Uniquifier is a rather unique word isn’t it?

8

September 18, 2017 by Kenneth Fisher

tl;dr; The uniquifier is used to make a non-unique key in a clustered index unique.

Uniquifier is a rather funny name, and yet it’s very descriptive. If there is a key that must be made unique then SQL server will add a uniquifier to, well, make it unique.

Now, why would you want to do that?

Well, to start with, you need to think about how non-clustered indexes (NCIs) and clustered indexes (CIs) work. If a query uses an NCI to filter (or sort, or whatever) information but not all of the information needed is in the NCI then SQL has to go back to the CI to get that additional information. In order to do that it has to have a pointer back to the original row (contained in the clustered index) and just that row. That’s pretty easy if the clustered index is also a unique index, but it doesn’t have to be. You can create a non-unique clustered index. In the case of a non-unique clustered index SQL adds the uniquifier to make sure that the value is in fact unique.

Examples make life easier, so let’s say you have a table with a non-unique clustered index of CreateDate. You then insert 10 rows in a single batch.

CREATE TABLE NonUniqueCI (
	CreateDate datetime NOT NULL 
		CONSTRAINT df_CreateDate DEFAULT getdate()
	, Col1 int
	, index ci_NonUniqueCI clustered (CreateDate)
	);

INSERT INTO NonUniqueCI (Col1)
SELECT TOP (10) 1
FROM sys.columns a;

SELECT * FROM NonUniqueCI;

So we have a CI on CreateDate but every row is identical. How does SQL keep track of which row is which? To check we have to use the undocumented DBCC commands PAGE and IND so do NOT do this in production. It’s probably safe but undocumented means NO PRODUCTION!!

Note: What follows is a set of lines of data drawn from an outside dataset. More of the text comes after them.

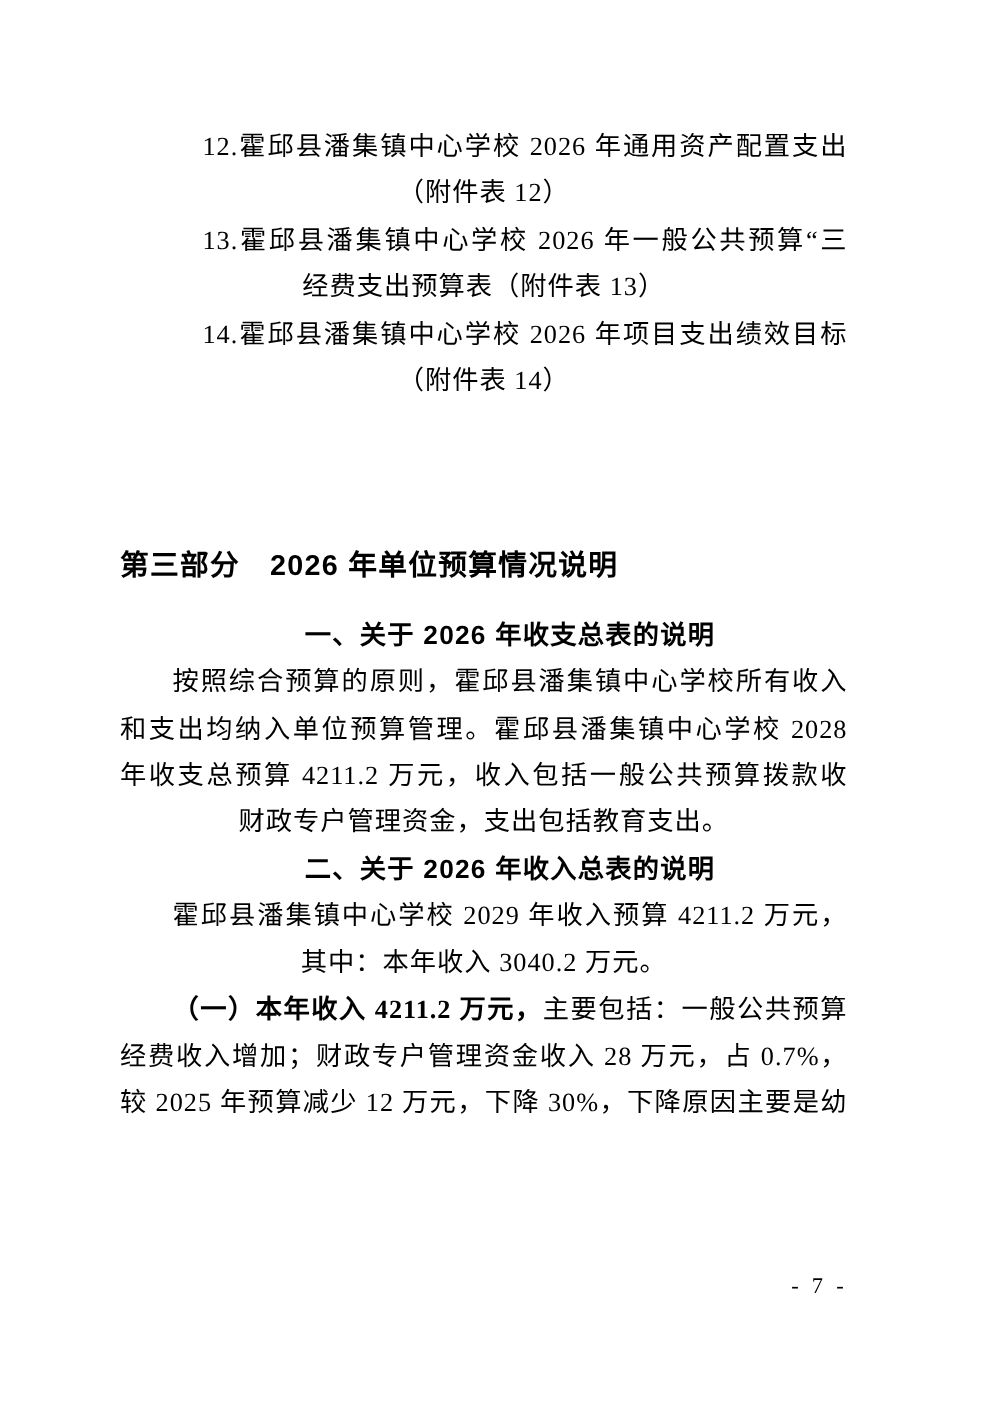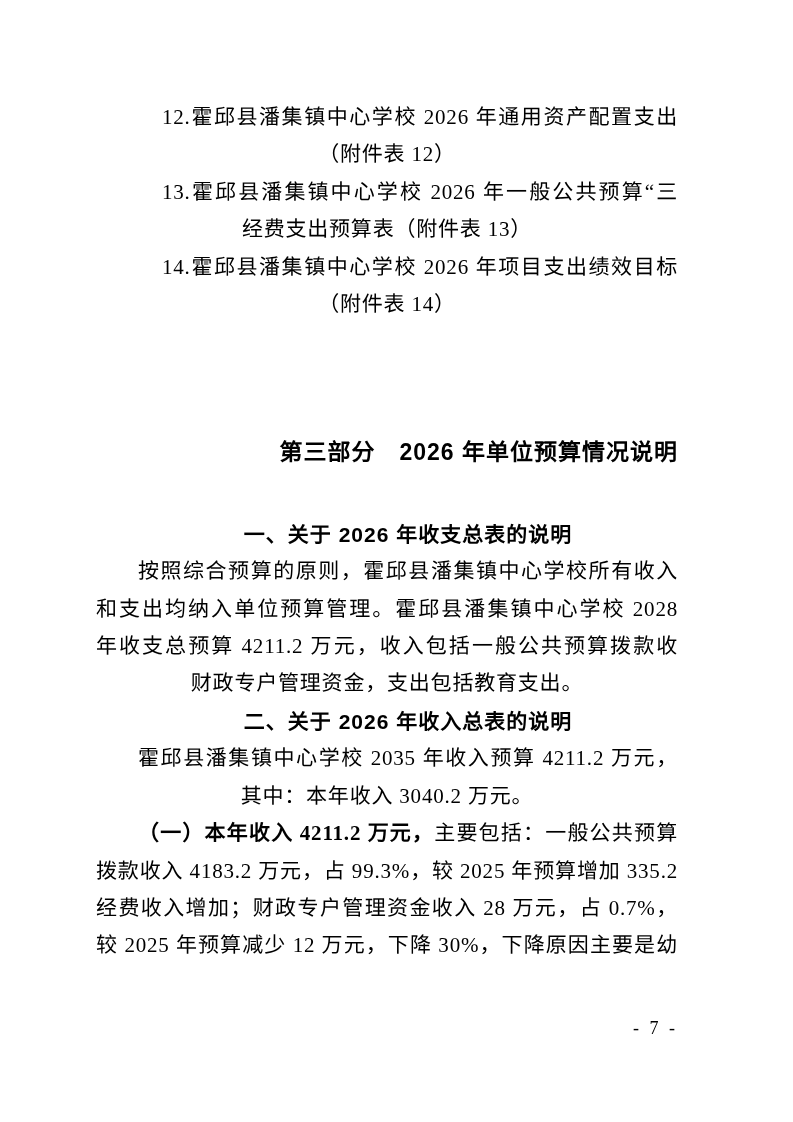--- a/index.html
+++ b/index.html
@@ -54,10 +54,10 @@
     font-size: 23px;
     line-height: 42px;
     height: 42px;
-    text-align: right;
+    text-align: left;
     letter-spacing: 1px;
     margin-top: 107px;
-    margin-bottom: 43px;
+    margin-bottom: 17px;
     overflow: hidden;
   }
   .para-gap { margin-top: 0; }

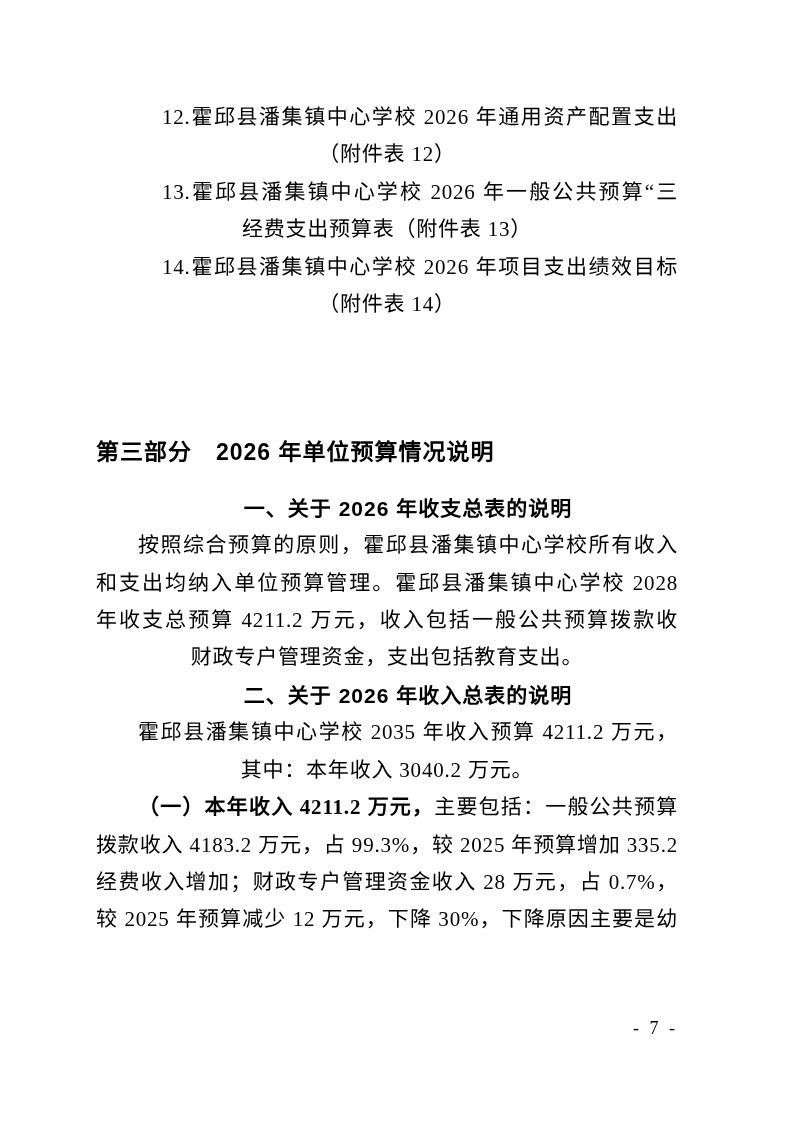--- a/index.html
+++ b/index.html
@@ -96,7 +96,7 @@
     <div class="line">财政专户管理资金，支出包括教育支出。</div>
 
     <div class="line subhead ind2">二、关于 2026 年收入总表的说明</div>
-    <div class="line fill ind2">霍邱县潘集镇中心学校 2035 年收入预算 4211.2 万元，</div>
+    <div class="line fill ind2">霍邱县潘集镇中心学校 2029 年收入预算 4211.2 万元，</div>
     <div class="line">其中：本年收入 3040.2 万元。</div>
 
     <div class="line fill ind2 para-gap">

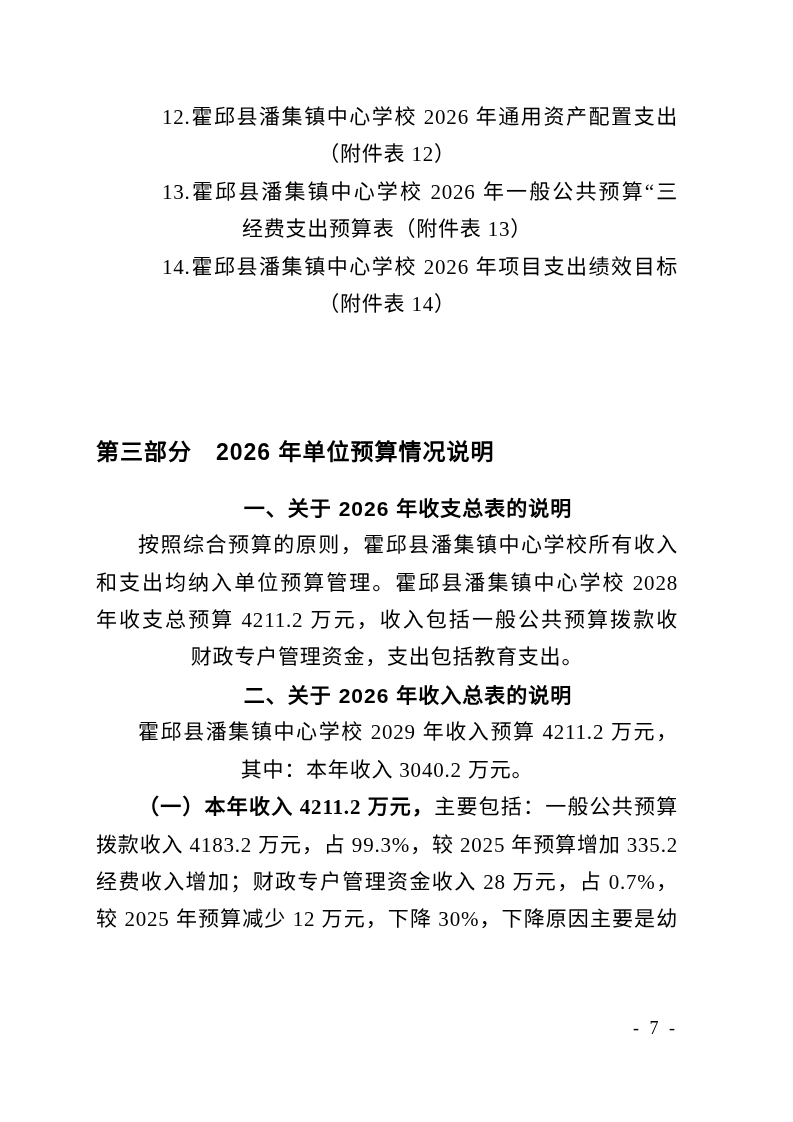--- a/index.html
+++ b/index.html
@@ -102,7 +102,6 @@
     <div class="line fill ind2 para-gap">
       <span class="bold-lead">（一）本年收入 4211.2 万元，</span><span>主要包括：一般公共预算</span>
     </div>
-    <div class="line fill">拨款收入 4183.2 万元，占 99.3%，较 2025 年预算增加 335.2</div>
     <div class="line fill">经费收入增加；财政专户管理资金收入 28 万元，占 0.7%，</div>
     <div class="line fill">较 2025 年预算减少 12 万元，下降 30%，下降原因主要是幼</div>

--Get the Page Number of the Clustered Index
DBCC IND (Test, NonUniqueCI, -1)

-- Create a table to store the results of the DBCC Page
CREATE TABLE #DBCCResults (
	[ParentObject] varchar(100),
	[Object] varchar(1000),
	[Field] varchar(100),
	[VALUE] varchar(max)
	);

-- Collect information about the page
INSERT INTO #DBCCResults
EXEC sp_executesql N'DBCC PAGE(Test, 1, 520, 3) WITH TABLERESULTS;';

-- View just the column information from the 
-- DBCC Page results
SELECT * 
FROM #DBCCResults
WHERE [Object] LIKE '%Column%'
ORDER BY [Object];

As you can see each row has a uniquifier that makes the row unique. With a combination of the clustered index key (in this case CreateDate) and the uniquifier we can uniquely identify each row.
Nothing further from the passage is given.